SUPPLIED INFORMATION:
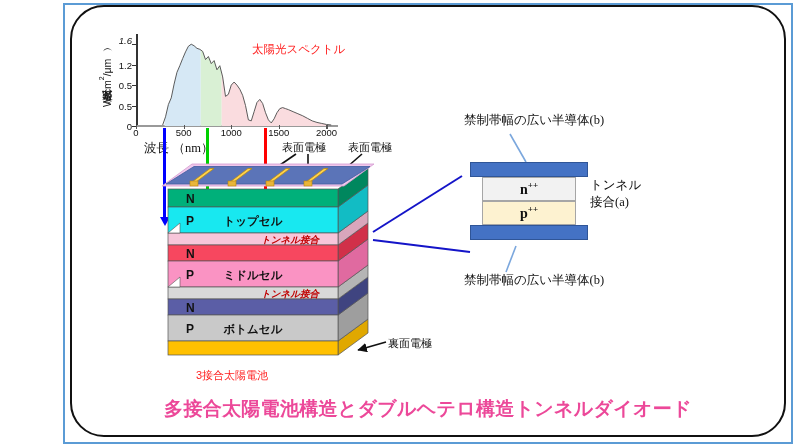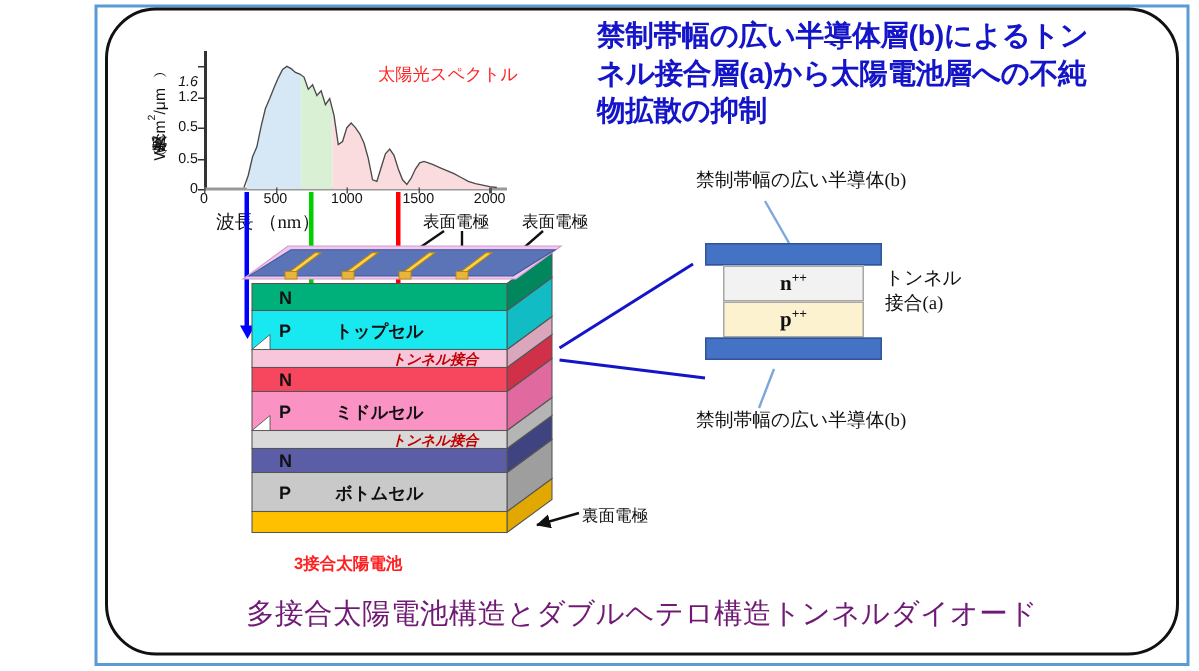--- a/index.html
+++ b/index.html
@@ -50,52 +50,51 @@
                font-weight:normal;white-space:nowrap;}
 
   
   .varrow{position:absolute;width:3px;}
   .varrow .shaft{position:absolute;left:0;top:0;width:3px;height:100%;}
   .varrow .head{position:absolute;left:-3.5px;bottom:-8px;width:0;height:0;
                 border-left:5px solid transparent;border-right:5px solid transparent;}
 
   
   .lbl{position:absolute;font-size:11px;color:#111;white-space:nowrap;}
-  .lbl-red{color:#ff2020;font-weight:bold;font-size:11px;}
+  .lbl-red{color:#ff2020;font-weight:normal;font-size:11px;}
 
   
   .tj{position:absolute;font-family:Liberation Serif, serif;}
   .tj-bar{position:absolute;background:#4472c4;border:1px solid #2f5597;box-sizing:border-box;}
   .tj-n{position:absolute;background:#f2f2f2;border:1px solid #a6a6a6;box-sizing:border-box;
         display:flex;align-items:center;justify-content:center;
         font-size:14px;font-weight:bold;color:#111;}
   .tj-p{position:absolute;background:#fdf2d0;border:1px solid #a6a6a6;box-sizing:border-box;
         display:flex;align-items:center;justify-content:center;
         font-size:14px;font-weight:bold;color:#111;}
   .tj-n sup,.tj-p sup{font-size:9px;font-weight:bold;}
   .tj-label{position:absolute;font-size:12.5px;color:#111;white-space:nowrap;line-height:17px;}
 
   
   .caption{
     position:absolute;left:70px;top:396px;width:716px;text-align:center;
-    font-size:19px;font-weight:normal;color:#701a75;letter-spacing:0.3px;
+    font-size:19px;font-weight:bold;color:#ec4899;letter-spacing:0.3px;
   }
 
   svg{position:absolute;left:0;top:0;overflow:visible;}
   .stack-svg{position:absolute;left:140px;top:160px;}
 </style>
 </head>
 <body>
 
 <div id="root">
 
   <div class="blue-frame"></div>
   <div class="black-frame"></div>
 
-  <div class="headline">禁制帯幅の広い半導体層(b)によるトンネル接合層(a)から太陽電池層への不純物拡散の抑制</div>
 
   <div class="chart">
     <div class="ylabel">
       <span>光強度 （W/cm<sup style="font-size:7px">2</sup>/μm）</span>
     </div>
     <div class="chart-title">太陽光スペクトル</div>
     <div class="axis-y"></div>
     <div class="axis-x"></div>
 
     <div class="plot">
@@ -129,21 +128,21 @@
 
     <div id="yticks">
         <div class="ytick" style="left: 32px; top: 100px; right: auto; transform: translate(-100%, -50%);">0</div>
         <div class="ytickmark" style="top: 100px;"></div>
         <div class="ytick" style="left: 32px; top: 79.5556px; right: auto; transform: translate(-100%, -50%);">0.5</div>
         <div class="ytickmark" style="top: 79.5556px;"></div>
         <div class="ytick" style="left: 32px; top: 59.1111px; right: auto; transform: translate(-100%, -50%);">0.5</div>
         <div class="ytickmark" style="top: 59.1111px;"></div>
         <div class="ytick" style="left: 32px; top: 38.6667px; right: auto; transform: translate(-100%, -50%);">1.2</div>
         <div class="ytickmark" style="top: 38.6667px;"></div>
-        <div class="ytick" style="left: 32px; top: 29px; right: auto; transform: translate(-100%, -50%); font-style: italic;">1.6</div>
+        <div class="ytick" style="left: 32px; top: 14px; right: auto; transform: translate(-100%, -50%); font-style: italic;">1.6</div>
         <div class="ytickmark" style="top: 18.2222px;"></div>
       </div>
     <div id="xticks">
         <div class="xtick" style="left: 36px;">0</div>
         <div class="xtickmark" style="left: 36px;"></div>
         <div class="xtick" style="left: 83.619px;">500</div>
         <div class="xtickmark" style="left: 83.619px;"></div>
         <div class="xtick" style="left: 131.238px;">1000</div>
         <div class="xtickmark" style="left: 131.238px;"></div>
         <div class="xtick" style="left: 178.857px;">1500</div>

WHAT TO WORK ON: Copy the entries exactly. Leave the pictures out.

ANSWER BELOW:
--- a/index.html
+++ b/index.html
@@ -50,52 +50,51 @@
                font-weight:normal;white-space:nowrap;}
 
   
   .varrow{position:absolute;width:3px;}
   .varrow .shaft{position:absolute;left:0;top:0;width:3px;height:100%;}
   .varrow .head{position:absolute;left:-3.5px;bottom:-8px;width:0;height:0;
                 border-left:5px solid transparent;border-right:5px solid transparent;}
 
   
   .lbl{position:absolute;font-size:11px;color:#111;white-space:nowrap;}
-  .lbl-red{color:#ff2020;font-weight:bold;font-size:11px;}
+  .lbl-red{color:#ff2020;font-weight:normal;font-size:11px;}
 
   
   .tj{position:absolute;font-family:Liberation Serif, serif;}
   .tj-bar{position:absolute;background:#4472c4;border:1px solid #2f5597;box-sizing:border-box;}
   .tj-n{position:absolute;background:#f2f2f2;border:1px solid #a6a6a6;box-sizing:border-box;
         display:flex;align-items:center;justify-content:center;
         font-size:14px;font-weight:bold;color:#111;}
   .tj-p{position:absolute;background:#fdf2d0;border:1px solid #a6a6a6;box-sizing:border-box;
         display:flex;align-items:center;justify-content:center;
         font-size:14px;font-weight:bold;color:#111;}
   .tj-n sup,.tj-p sup{font-size:9px;font-weight:bold;}
   .tj-label{position:absolute;font-size:12.5px;color:#111;white-space:nowrap;line-height:17px;}
 
   
   .caption{
     position:absolute;left:70px;top:396px;width:716px;text-align:center;
-    font-size:19px;font-weight:normal;color:#701a75;letter-spacing:0.3px;
+    font-size:19px;font-weight:bold;color:#ec4899;letter-spacing:0.3px;
   }
 
   svg{position:absolute;left:0;top:0;overflow:visible;}
   .stack-svg{position:absolute;left:140px;top:160px;}
 </style>
 </head>
 <body>
 
 <div id="root">
 
   <div class="blue-frame"></div>
   <div class="black-frame"></div>
 
-  <div class="headline">禁制帯幅の広い半導体層(b)によるトンネル接合層(a)から太陽電池層への不純物拡散の抑制</div>
 
   <div class="chart">
     <div class="ylabel">
       <span>光強度 （W/cm<sup style="font-size:7px">2</sup>/μm）</span>
     </div>
     <div class="chart-title">太陽光スペクトル</div>
     <div class="axis-y"></div>
     <div class="axis-x"></div>
 
     <div class="plot">
@@ -129,21 +128,21 @@
 
     <div id="yticks">
         <div class="ytick" style="left: 32px; top: 100px; right: auto; transform: translate(-100%, -50%);">0</div>
         <div class="ytickmark" style="top: 100px;"></div>
         <div class="ytick" style="left: 32px; top: 79.5556px; right: auto; transform: translate(-100%, -50%);">0.5</div>
         <div class="ytickmark" style="top: 79.5556px;"></div>
         <div class="ytick" style="left: 32px; top: 59.1111px; right: auto; transform: translate(-100%, -50%);">0.5</div>
         <div class="ytickmark" style="top: 59.1111px;"></div>
         <div class="ytick" style="left: 32px; top: 38.6667px; right: auto; transform: translate(-100%, -50%);">1.2</div>
         <div class="ytickmark" style="top: 38.6667px;"></div>
-        <div class="ytick" style="left: 32px; top: 29px; right: auto; transform: translate(-100%, -50%); font-style: italic;">1.6</div>
+        <div class="ytick" style="left: 32px; top: 14px; right: auto; transform: translate(-100%, -50%); font-style: italic;">1.6</div>
         <div class="ytickmark" style="top: 18.2222px;"></div>
       </div>
     <div id="xticks">
         <div class="xtick" style="left: 36px;">0</div>
         <div class="xtickmark" style="left: 36px;"></div>
         <div class="xtick" style="left: 83.619px;">500</div>
         <div class="xtickmark" style="left: 83.619px;"></div>
         <div class="xtick" style="left: 131.238px;">1000</div>
         <div class="xtickmark" style="left: 131.238px;"></div>
         <div class="xtick" style="left: 178.857px;">1500</div>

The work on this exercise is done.